# ames p.s. box n coupler



## rickm (Feb 8, 2012)

ames remanufactured steering boxes to install on a '64-'66 car they say require a '67-'76 steering coupler part #S129. why is that? I know the early boxes have a "torsion bar"at the end of the input shaft that when mounted goes through the steering coupler. is that why or another reason?:suspicious:


----------



## Goat Roper (Oct 28, 2014)

I have been trying to figure that out myself, I can see why it would be different for PS but A/C?
My car is a 67 and I have that rag joint on my list and it calls for the same part#...I think.
I am going to call them to confirm.


----------



## rickm (Feb 8, 2012)

seems hard to find info on p.s. boxes. my guess is the boxes ames sells have a 13/16 input shaft instead of 3/4 ? so im assuming '64-'66 are 3/4 ? ames gives no explanation in the footnote about why you have to use the later coupler on a '64-'66 car.


----------



## Goat Roper (Oct 28, 2014)

I think it may have something to do with the pins so you don't lose steering if the rag joint fails and the '67 was the safety improvement over the earlier style.
It may also have to do with the energy absorbing system that came out at that time.
I can't find any close up pictures of the earlier style or any info on this online so I am just spitballin' here.
I have mine out now and it looks like the S129 in the picture and also by application so I am going to order it.


----------



## rickm (Feb 8, 2012)

is your input shaft 13/16 or 3/4 ? just curious.


----------



## ibarbuckle (Feb 24, 2014)

Gonna agree with goat roper.
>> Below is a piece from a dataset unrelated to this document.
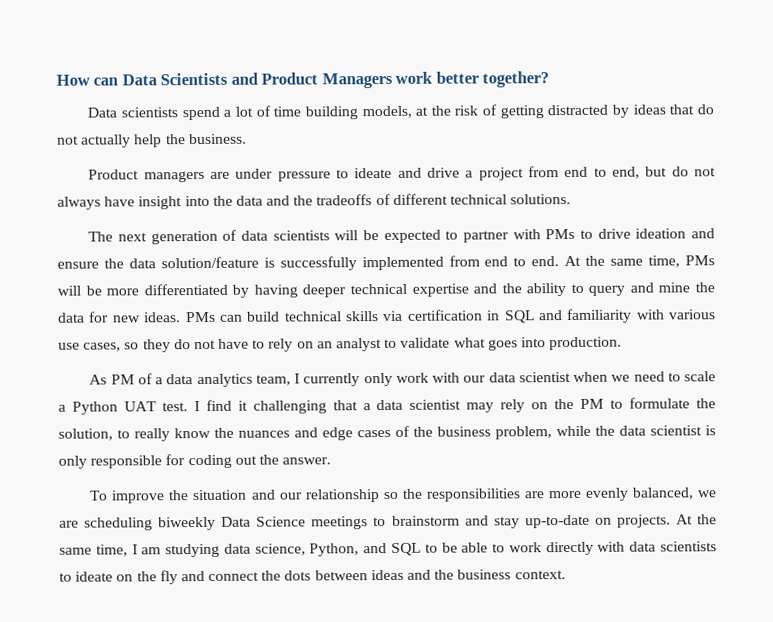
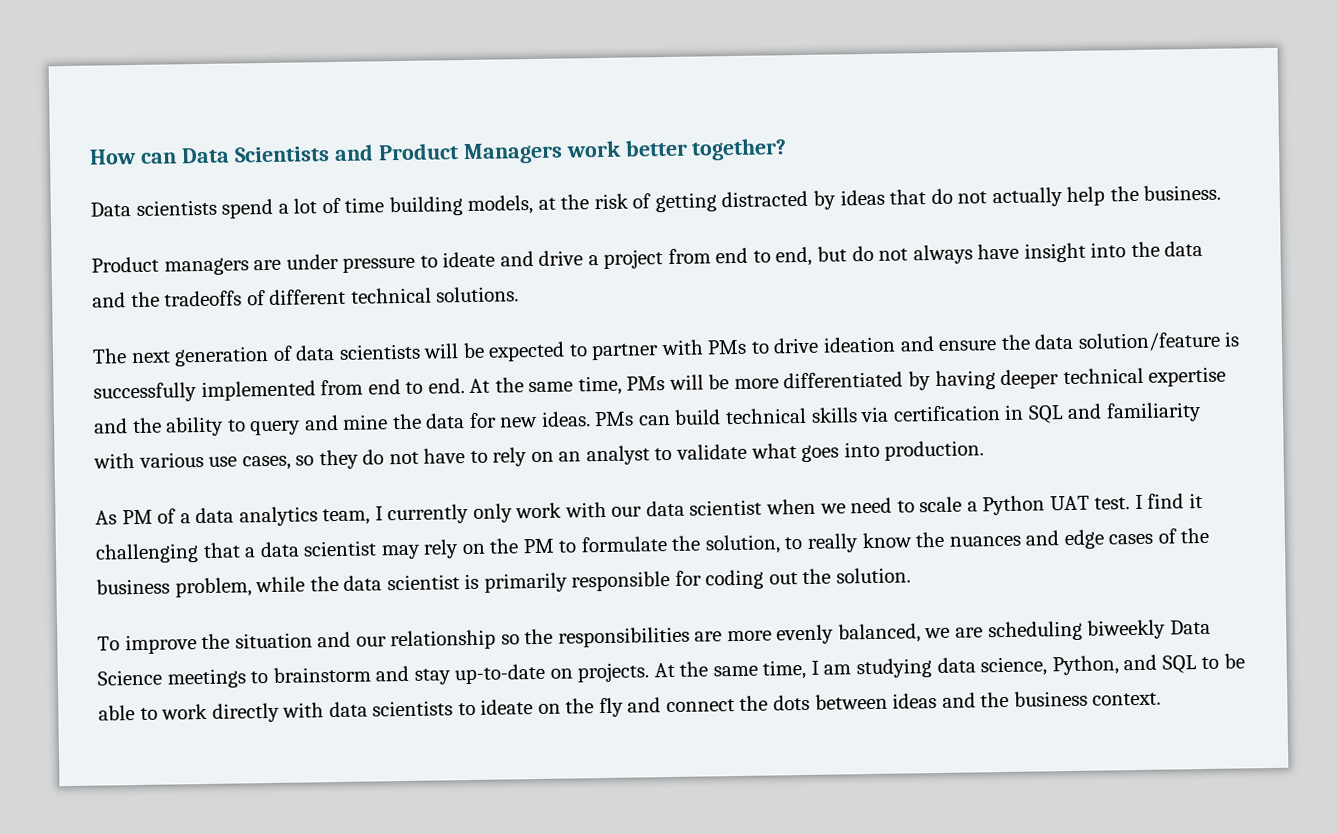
- I find it challenging that a data scientist may rely on the PM to formulate the solution, to really know the nuances and edge cases of the business problem, while the data scientist is only responsible for coding out the answer.
+ I find it challenging that a data scientist may rely on the PM to formulate the solution, to really know the nuances and edge cases of the business problem, while the data scientist is primarily responsible for coding out the solution.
The newer coupler will shear, the old one will not. The reproduction guys probably don't want that type of responsibility...


----------



## Goat Roper (Oct 28, 2014)

rickm said:


> is your input shaft 13/16 or 3/4 ? just curious.


I don't know, I will measure it tomorrow and get back to you.


----------



## Goat Roper (Oct 28, 2014)

Shaft is 13/16ths.


----------